KOTA KINABALU: The recent discovery of RM8.4mil worth of protected pangolins and their body parts in a factory is a reality check for Sabah’s conservation efforts.
“I am devastated and saddened by the sheer volume of pangolins that have been mercilessly killed,” Deputy Chief Minister Datuk Christina Liew said on Monday (Feb 11).
On Saturday (Feb 9), The Star reported that a Feb 7 raid by police and Sabah Wildlife Department (SWD) enforcement officers in Sepanggar and Tamparuli near here seized 61 live pangolins, 361kg of pangolin scales, 572 frozen pangolins, three containers filled with 1,860 boxes of frozen pangolins, two animal feet believed to be those of a bear, and four frozen bats.
“My ministry has taken many steps to stop this massacre, including upgrading the conservation status of this species to be fully protected. This means we can use the full weight of the law against these perpetrators,” said Liew.
“Almost all cases of pangolin poaching caught by the Sabah Wildlife Department have been successfully prosecuted and the culprits put behind bars.

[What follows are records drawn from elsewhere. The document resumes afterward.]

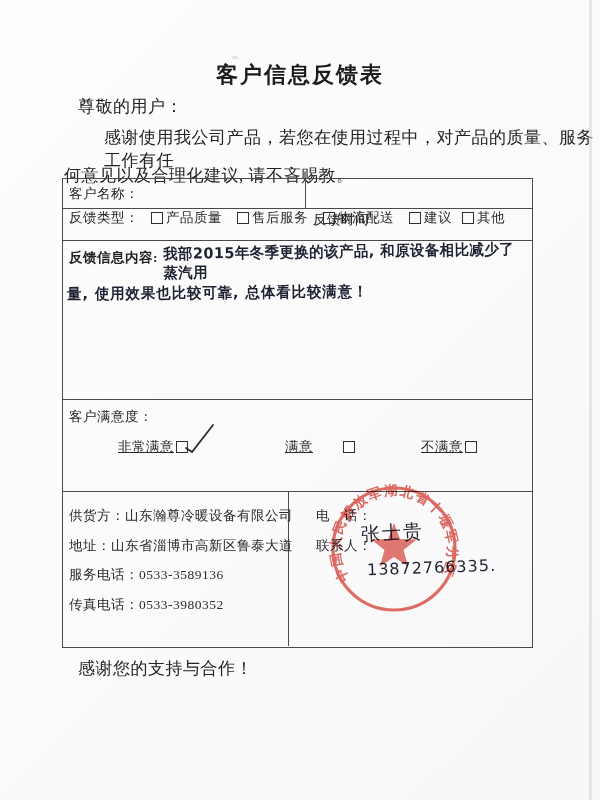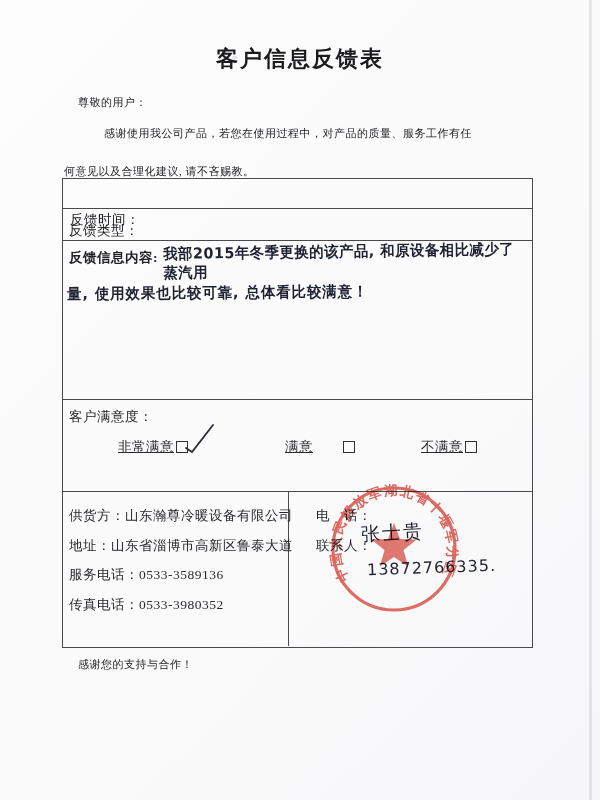--- a/index.html
+++ b/index.html
@@ -14,7 +14,7 @@
   }
   .abs { position: absolute; }
   .title {
-    left: 0; top: 44px; width: 600px;
+    left: 0; top: 60px; width: 600px;
     text-align: center;
     font-family: "DejaVu Sans", "Liberation Sans", sans-serif;
     font-size: 22px; font-weight: bold; letter-spacing: 2px; color: #1c1c1f;

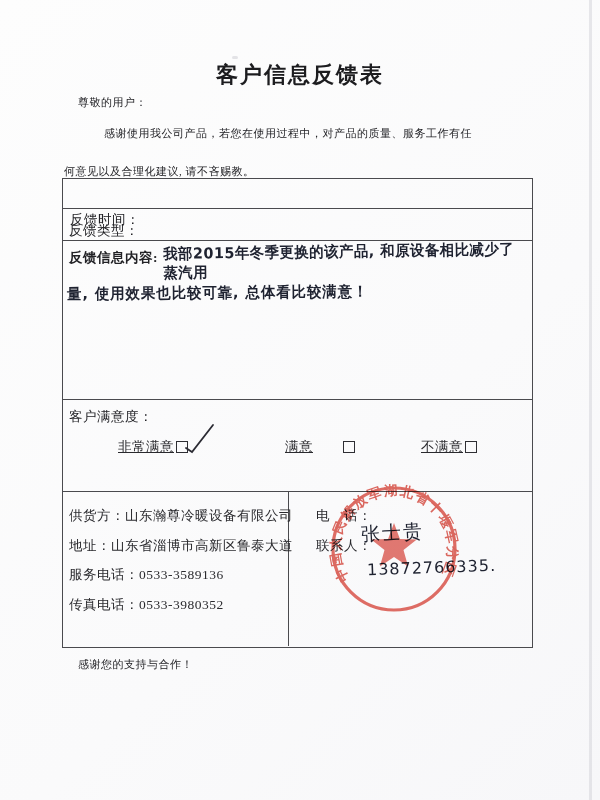--- a/index.html
+++ b/index.html
@@ -19,7 +19,7 @@
     font-family: "DejaVu Sans", "Liberation Sans", sans-serif;
     font-size: 22px; font-weight: bold; letter-spacing: 2px; color: #1c1c1f;
   }
-  .body-text { font-size: 11px; color: #222226; letter-spacing: 0.5px; text-align: center; }
+  .body-text { font-size: 17px; color: #222226; letter-spacing: 0.5px; }
   .salutation { left: 78px; top: 95px; }
   .intro1 { left: 104px; top: 126px; }
   .intro2 { left: 64px; top: 164px; }

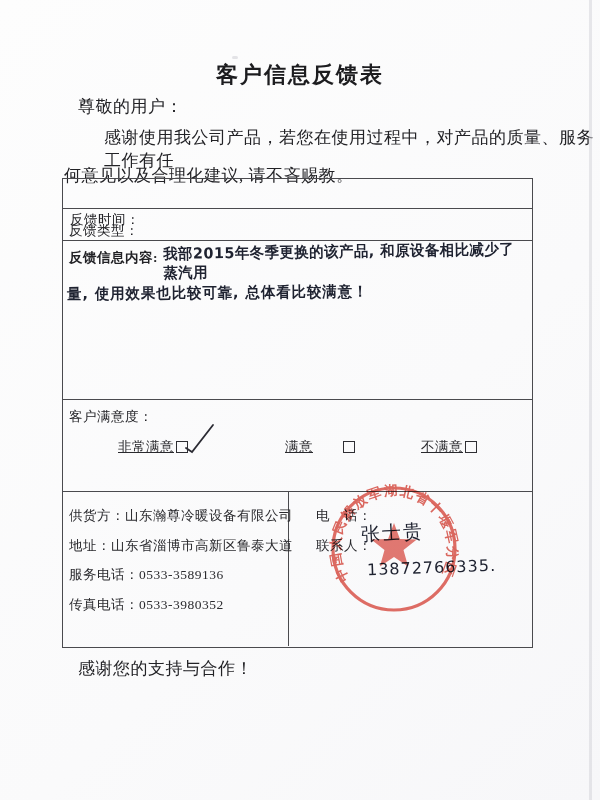--- a/index.html
+++ b/index.html
@@ -82,6 +82,9 @@
 <div class="abs form-table">
 
   <div class="row r1">
+    <div class="c-left">
+      <span class="cell-label">客户名称：</span>
+    </div>
     <div class="c-right">
       <span class="cell-label">反馈时间：</span>
     </div>

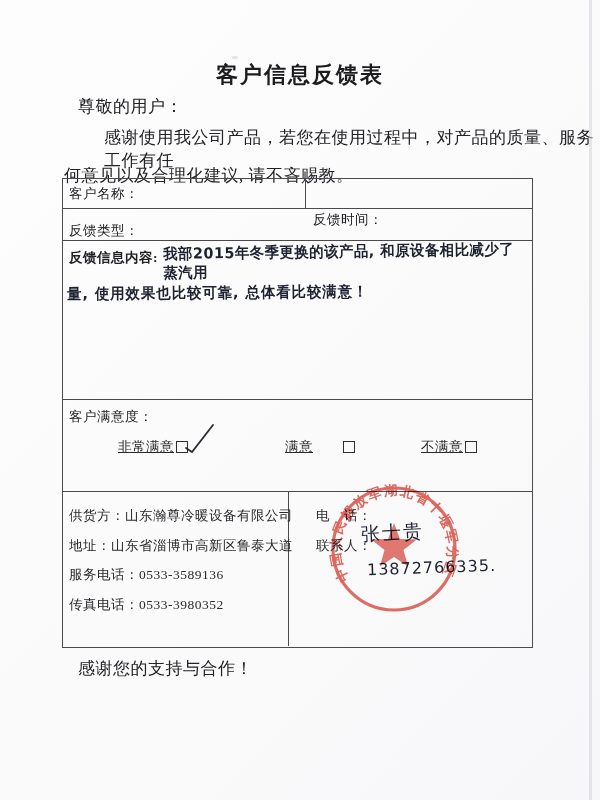--- a/index.html
+++ b/index.html
@@ -33,7 +33,7 @@
   .row { position: relative; width: 100%; border-bottom: 1px solid #4a4a4e; }
   .row:last-child { border-bottom: none; }
   .r1 { height: 30px; display: flex; }
-  .r2 { height: 32px; display: flex; align-items: flex-end; }
+  .r2 { height: 32px; display: flex; align-items: flex-start; }
   .r3 { height: 159px; font-weight: bold; }
   .r4 { height: 92px; }
   .r5 { height: 154px; display: flex; gap: 20px; }

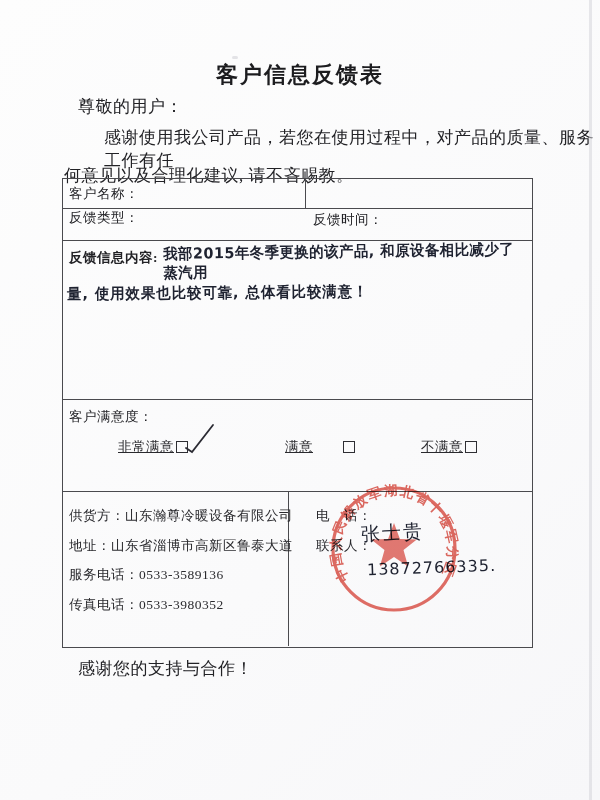--- a/index.html
+++ b/index.html
@@ -92,6 +92,28 @@
 
   <div class="row r2">
     <span class="cell-label">反馈类型：</span>
+    <span class="type-options">
+      <span class="opt">
+        <span class="box"></span>
+        <span>产品质量</span>
+      </span>
+      <span class="opt">
+        <span class="box"></span>
+        <span>售后服务</span>
+      </span>
+      <span class="opt">
+        <span class="box"></span>
+        <span>物流配送</span>
+      </span>
+      <span class="opt">
+        <span class="box"></span>
+        <span>建议</span>
+      </span>
+      <span class="opt">
+        <span class="box"></span>
+        <span>其他</span>
+      </span>
+    </span>
   </div>
 
   <div class="row r3">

“Unfortunately, the police discovery at the warehouse in Tamparuli only shows that, in reality, wildlife poaching in Sabah is happening at an unprecedented level and seems to be carrying on unabated.
“If this remains unchecked, it will certainly spell the extinction of yet another wildlife species in Sabah,” Liew, who is state Tourism, Culture and Environment Minister, added.
In thanking the officers for the successful arrest of the 35-year-old mastermind behind this wildlife crime, Liew said that “these heartless criminals should face the full extent of the law”.
“I hope that the police will continue to assist the Sabah Wildlife Department in combating wildlife crimes in Sabah,” she added.
Liew said that pangolins are listed in Part 1, Schedule 1 of the Sabah Wildlife Conservation Enactment 1997, which forbids the hunting, consumption, possession and selling of pangolins or their parts.
Offenders face a minimum fine of RM50,000 and a maximum of RM250,000 or jail for between one and five years.
Liew said there is a need to increase awareness programmes about wildlife poaching hotspots in an effort to change the people’s perception of wildlife, as it has more value alive than dead.
She also suggested that people should develop ecotourism programmes to attract visitors “towards creating a sustainable income generator and stopping the environmentally unviable practice of wildlife poaching”.